For an initial PoC you should probably not be spending more than an hour or two setting up your infra, so Heroku or a single VM is probably the way to go. But you still _might_ want to start with k8s if it's the tool you know best; you can set up a k8s cluster in GKE with about as many clicks as it takes to set up a single node, and if you have a full "django k8s yaml" or equivalent in your toolkit then you could be up and running in an hour or two from scratch. I wouldn't recommend this to most folks though.
Once you have some traction, beyond PoC stage, then you should be thinking about failure modes, their impact to your business, and how much time it's worth to spend to avoid them. If your users won't notice a few hours a week of downtime, then you don't need a multi-node setup like k8s or nodes behind a LB; a single node should suffice. If you have simple user data (like say comments) where in the worst-case losing everything since last night's backup would not sink your business, then running your DB with no standby replica and nightly backups might suffice. If you're storing financial transactions that's obviously not an option and your first DB with customer data needs replication (or however you want to get to RP0).

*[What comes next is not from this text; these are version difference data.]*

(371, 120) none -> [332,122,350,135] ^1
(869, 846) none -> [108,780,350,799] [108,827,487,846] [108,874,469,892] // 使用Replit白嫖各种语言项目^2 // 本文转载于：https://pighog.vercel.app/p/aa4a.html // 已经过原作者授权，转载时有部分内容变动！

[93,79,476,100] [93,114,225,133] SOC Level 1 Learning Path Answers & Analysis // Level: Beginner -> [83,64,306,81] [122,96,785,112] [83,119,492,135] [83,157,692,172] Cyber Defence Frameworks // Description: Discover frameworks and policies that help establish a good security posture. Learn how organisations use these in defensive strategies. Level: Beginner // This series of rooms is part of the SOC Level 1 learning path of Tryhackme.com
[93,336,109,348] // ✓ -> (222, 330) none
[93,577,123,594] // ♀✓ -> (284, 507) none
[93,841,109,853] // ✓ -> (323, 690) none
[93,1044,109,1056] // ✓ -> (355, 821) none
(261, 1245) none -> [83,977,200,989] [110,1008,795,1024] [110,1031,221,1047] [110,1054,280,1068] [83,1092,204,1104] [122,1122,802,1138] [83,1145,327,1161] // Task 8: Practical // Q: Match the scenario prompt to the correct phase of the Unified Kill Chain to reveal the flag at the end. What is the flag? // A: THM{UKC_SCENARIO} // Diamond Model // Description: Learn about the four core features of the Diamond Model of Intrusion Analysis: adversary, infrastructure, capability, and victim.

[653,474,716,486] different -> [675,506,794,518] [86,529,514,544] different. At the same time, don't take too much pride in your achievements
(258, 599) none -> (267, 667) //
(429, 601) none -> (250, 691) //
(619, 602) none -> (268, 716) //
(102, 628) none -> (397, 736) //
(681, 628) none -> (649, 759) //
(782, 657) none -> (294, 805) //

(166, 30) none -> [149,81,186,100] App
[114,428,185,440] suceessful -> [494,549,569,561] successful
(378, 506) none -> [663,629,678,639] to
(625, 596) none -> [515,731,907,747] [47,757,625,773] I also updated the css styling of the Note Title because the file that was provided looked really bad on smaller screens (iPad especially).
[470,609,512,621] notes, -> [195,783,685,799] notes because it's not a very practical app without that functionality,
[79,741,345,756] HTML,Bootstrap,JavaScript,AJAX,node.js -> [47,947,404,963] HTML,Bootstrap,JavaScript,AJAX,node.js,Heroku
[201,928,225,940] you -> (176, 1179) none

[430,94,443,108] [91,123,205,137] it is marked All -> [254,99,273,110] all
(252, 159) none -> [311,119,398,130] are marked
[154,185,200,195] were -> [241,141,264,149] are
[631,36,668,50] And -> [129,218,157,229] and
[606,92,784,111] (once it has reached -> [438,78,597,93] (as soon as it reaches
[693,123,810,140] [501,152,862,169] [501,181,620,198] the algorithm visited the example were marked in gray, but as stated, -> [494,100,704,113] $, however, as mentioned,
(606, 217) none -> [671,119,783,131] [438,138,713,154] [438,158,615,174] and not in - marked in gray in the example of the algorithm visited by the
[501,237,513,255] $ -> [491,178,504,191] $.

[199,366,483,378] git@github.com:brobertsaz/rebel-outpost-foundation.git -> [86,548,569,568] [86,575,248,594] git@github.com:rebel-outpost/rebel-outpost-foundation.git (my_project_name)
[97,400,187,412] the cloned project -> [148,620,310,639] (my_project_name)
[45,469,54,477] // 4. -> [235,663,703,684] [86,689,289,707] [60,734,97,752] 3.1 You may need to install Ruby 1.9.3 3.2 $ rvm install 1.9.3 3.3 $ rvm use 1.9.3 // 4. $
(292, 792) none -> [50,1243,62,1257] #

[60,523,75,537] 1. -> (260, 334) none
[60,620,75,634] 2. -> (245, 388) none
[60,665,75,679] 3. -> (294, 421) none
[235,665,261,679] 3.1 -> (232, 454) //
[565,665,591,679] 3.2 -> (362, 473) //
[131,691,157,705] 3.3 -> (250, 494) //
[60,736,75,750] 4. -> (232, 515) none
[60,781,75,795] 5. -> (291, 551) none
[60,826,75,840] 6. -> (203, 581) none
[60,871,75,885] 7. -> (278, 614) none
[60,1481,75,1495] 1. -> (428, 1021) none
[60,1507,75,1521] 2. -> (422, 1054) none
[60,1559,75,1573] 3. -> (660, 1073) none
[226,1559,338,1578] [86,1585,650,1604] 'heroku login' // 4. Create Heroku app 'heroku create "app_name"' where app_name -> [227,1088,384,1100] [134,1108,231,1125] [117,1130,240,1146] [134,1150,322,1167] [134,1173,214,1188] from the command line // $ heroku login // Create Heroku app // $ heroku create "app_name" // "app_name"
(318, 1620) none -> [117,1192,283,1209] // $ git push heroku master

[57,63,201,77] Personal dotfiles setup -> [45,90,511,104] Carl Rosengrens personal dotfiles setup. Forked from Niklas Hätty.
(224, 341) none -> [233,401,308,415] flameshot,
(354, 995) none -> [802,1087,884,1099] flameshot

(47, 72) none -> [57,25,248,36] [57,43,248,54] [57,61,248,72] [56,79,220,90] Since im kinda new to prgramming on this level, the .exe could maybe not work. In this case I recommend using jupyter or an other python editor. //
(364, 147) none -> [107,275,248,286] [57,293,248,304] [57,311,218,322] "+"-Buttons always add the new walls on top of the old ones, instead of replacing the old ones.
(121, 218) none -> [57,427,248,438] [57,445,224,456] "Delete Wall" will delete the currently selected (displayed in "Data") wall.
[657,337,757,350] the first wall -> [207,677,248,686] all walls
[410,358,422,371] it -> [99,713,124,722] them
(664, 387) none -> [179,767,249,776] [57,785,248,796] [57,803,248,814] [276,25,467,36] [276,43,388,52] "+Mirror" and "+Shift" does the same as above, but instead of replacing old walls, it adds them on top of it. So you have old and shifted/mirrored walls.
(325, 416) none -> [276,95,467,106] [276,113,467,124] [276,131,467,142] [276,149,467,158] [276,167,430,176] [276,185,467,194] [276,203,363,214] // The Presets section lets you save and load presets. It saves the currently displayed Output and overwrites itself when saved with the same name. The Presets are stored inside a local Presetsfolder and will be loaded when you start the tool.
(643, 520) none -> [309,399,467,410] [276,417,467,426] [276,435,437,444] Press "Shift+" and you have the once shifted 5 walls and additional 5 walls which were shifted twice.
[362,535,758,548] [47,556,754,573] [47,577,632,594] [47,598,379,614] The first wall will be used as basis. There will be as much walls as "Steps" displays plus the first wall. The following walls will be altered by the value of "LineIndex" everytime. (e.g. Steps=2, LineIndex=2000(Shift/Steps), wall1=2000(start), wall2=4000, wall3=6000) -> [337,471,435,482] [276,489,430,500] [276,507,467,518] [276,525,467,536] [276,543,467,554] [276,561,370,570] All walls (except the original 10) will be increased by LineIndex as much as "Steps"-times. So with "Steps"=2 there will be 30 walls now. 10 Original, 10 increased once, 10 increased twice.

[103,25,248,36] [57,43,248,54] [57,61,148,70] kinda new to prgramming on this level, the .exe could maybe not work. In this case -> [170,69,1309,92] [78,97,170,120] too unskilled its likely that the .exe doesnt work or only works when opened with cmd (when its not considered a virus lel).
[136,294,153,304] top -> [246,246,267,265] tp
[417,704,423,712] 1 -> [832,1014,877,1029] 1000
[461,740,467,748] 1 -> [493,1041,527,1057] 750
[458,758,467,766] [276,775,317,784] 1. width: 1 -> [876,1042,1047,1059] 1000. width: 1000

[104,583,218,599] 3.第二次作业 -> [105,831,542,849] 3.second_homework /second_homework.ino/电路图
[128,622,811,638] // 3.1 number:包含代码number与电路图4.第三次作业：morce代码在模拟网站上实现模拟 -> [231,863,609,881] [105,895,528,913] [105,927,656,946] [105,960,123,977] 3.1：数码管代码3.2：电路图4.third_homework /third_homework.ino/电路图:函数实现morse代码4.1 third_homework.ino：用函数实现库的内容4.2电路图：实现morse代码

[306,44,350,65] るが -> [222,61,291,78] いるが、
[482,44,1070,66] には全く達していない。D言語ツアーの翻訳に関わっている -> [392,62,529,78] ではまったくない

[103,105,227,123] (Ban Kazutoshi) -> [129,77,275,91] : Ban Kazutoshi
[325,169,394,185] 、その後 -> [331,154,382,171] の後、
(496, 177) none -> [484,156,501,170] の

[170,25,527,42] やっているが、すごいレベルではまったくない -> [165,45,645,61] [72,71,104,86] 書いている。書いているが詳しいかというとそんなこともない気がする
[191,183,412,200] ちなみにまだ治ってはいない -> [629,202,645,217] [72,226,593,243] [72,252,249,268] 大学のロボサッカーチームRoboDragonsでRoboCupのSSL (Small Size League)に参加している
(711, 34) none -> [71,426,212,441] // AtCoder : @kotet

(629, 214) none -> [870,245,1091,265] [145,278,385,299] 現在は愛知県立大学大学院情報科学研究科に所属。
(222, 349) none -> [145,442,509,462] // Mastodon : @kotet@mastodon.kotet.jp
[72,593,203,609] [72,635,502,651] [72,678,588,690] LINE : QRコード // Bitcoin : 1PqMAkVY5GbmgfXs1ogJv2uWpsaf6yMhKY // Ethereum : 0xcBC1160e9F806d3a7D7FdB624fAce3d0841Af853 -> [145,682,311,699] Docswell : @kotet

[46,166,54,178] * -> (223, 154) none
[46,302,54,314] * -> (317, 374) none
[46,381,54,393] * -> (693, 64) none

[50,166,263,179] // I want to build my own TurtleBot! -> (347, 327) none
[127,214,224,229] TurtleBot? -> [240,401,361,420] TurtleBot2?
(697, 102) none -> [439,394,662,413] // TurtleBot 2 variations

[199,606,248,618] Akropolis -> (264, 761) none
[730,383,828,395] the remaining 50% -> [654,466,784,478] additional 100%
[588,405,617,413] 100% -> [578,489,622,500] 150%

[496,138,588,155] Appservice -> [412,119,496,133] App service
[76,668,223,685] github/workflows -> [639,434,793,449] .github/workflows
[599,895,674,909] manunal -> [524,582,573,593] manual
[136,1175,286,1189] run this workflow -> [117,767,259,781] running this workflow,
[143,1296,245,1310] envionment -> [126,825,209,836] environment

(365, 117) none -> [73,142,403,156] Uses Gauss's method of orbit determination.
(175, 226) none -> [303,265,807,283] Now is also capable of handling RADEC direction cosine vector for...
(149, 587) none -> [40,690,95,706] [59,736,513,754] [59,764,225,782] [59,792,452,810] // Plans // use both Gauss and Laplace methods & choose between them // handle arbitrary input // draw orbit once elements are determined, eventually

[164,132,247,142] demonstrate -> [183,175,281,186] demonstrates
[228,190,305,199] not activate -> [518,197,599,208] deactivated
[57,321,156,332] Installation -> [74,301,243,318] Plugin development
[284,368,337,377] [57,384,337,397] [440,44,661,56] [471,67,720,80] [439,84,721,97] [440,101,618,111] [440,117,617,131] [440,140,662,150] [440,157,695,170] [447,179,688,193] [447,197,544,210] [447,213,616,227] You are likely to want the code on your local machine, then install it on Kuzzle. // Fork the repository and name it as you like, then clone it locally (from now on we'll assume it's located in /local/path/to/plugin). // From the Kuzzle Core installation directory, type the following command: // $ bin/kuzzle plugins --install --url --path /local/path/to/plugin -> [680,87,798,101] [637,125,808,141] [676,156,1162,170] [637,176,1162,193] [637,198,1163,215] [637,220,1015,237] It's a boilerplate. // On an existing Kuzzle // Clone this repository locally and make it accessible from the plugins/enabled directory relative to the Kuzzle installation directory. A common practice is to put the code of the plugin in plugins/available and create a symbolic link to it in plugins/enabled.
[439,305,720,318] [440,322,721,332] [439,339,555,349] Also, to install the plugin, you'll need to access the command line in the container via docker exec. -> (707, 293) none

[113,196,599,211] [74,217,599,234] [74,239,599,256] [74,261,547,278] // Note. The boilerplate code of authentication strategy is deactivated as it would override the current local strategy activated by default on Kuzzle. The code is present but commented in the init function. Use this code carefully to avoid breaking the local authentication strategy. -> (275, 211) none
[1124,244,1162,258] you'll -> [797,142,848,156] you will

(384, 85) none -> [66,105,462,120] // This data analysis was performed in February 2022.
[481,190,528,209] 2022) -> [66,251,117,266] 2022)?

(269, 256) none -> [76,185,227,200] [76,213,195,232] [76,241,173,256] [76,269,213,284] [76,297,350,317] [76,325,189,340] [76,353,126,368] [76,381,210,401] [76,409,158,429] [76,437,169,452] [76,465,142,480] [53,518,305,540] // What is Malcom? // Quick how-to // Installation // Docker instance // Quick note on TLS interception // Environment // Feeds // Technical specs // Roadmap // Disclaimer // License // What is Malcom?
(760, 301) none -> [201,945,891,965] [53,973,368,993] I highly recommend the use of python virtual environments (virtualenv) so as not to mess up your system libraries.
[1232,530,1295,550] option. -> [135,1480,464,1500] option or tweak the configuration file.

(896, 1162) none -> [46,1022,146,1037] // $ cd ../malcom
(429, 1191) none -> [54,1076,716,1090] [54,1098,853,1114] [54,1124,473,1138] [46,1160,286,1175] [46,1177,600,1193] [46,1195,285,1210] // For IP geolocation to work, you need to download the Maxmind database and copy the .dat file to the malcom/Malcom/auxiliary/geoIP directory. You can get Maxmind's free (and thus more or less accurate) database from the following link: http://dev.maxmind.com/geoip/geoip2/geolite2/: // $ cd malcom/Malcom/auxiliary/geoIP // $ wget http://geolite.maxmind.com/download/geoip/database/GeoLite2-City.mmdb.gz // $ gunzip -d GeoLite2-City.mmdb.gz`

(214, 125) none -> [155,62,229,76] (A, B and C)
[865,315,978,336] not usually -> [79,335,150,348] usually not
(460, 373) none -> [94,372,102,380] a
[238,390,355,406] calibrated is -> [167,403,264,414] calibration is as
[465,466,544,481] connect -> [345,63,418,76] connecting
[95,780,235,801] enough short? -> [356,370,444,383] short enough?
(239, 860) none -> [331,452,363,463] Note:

Given all that, here are my suggestions for your specific questions:
For CI/CD I'd say don't bother with CD, just set up Github/Gitlab to run your UTs on your PRs and on merges to master. Honestly you can just run UTs manually while building at PoC stage, but when you have paying customers I'd say you should take the 15 mins to wire up simple UTs. Getting a full Continuous Delivery pipeline set up won't save you much time vs. just manually deploying your artifacts, and at the beginning your tests are unlikely to be good enough to continuously deploy safely. At the point where you start having quality issues that your customers are complaining about, you might want to push for CD as a discipline thing; it forces you to write good-enough tests that you're happy to deploy if the tests are green. But it's not mandatory to deploy everything if your tests are good enough to do so.
For rollback on your stateless instances, I like the pattern of having your single-node running your apps in a Docker container (I had one for Django and one for Nginx), that way the upgrade/downgrade is simply `docker pull For running your DB, I see a few folks suggesting running your DB locally on your node -- if you are an experienced DB operator that might be a good option, but if you're not, I would personally recommend using whatever managed SQL offering your cloud provider has; RDS or Cloud SQL will give you a durable instance with backups & easy restore with a few clicks in the UI, which is hard to beat in terms of ROI. Possibly-controversial recommendation: in general unless you've spent a lot of time working with Terraform/Ansible/etc. I would recommend against using infrastructure-as-code in the early days. It's hard to beat the ROI of a couple clicks in your cloud provider's UI to get your infrastructure set up, you might spend 10-100x more time getting your repeatable build implemented, even if it's just a couple mins vs. a couple hours. Clicking in the UI is not reproducible, but it will get you further than you think. As above though, if you're fluent in these tools and the difference in time-to-provision is very small, then absolutely do this now instead of later. But don't feel like you MUST do it "the right way" from the beginning.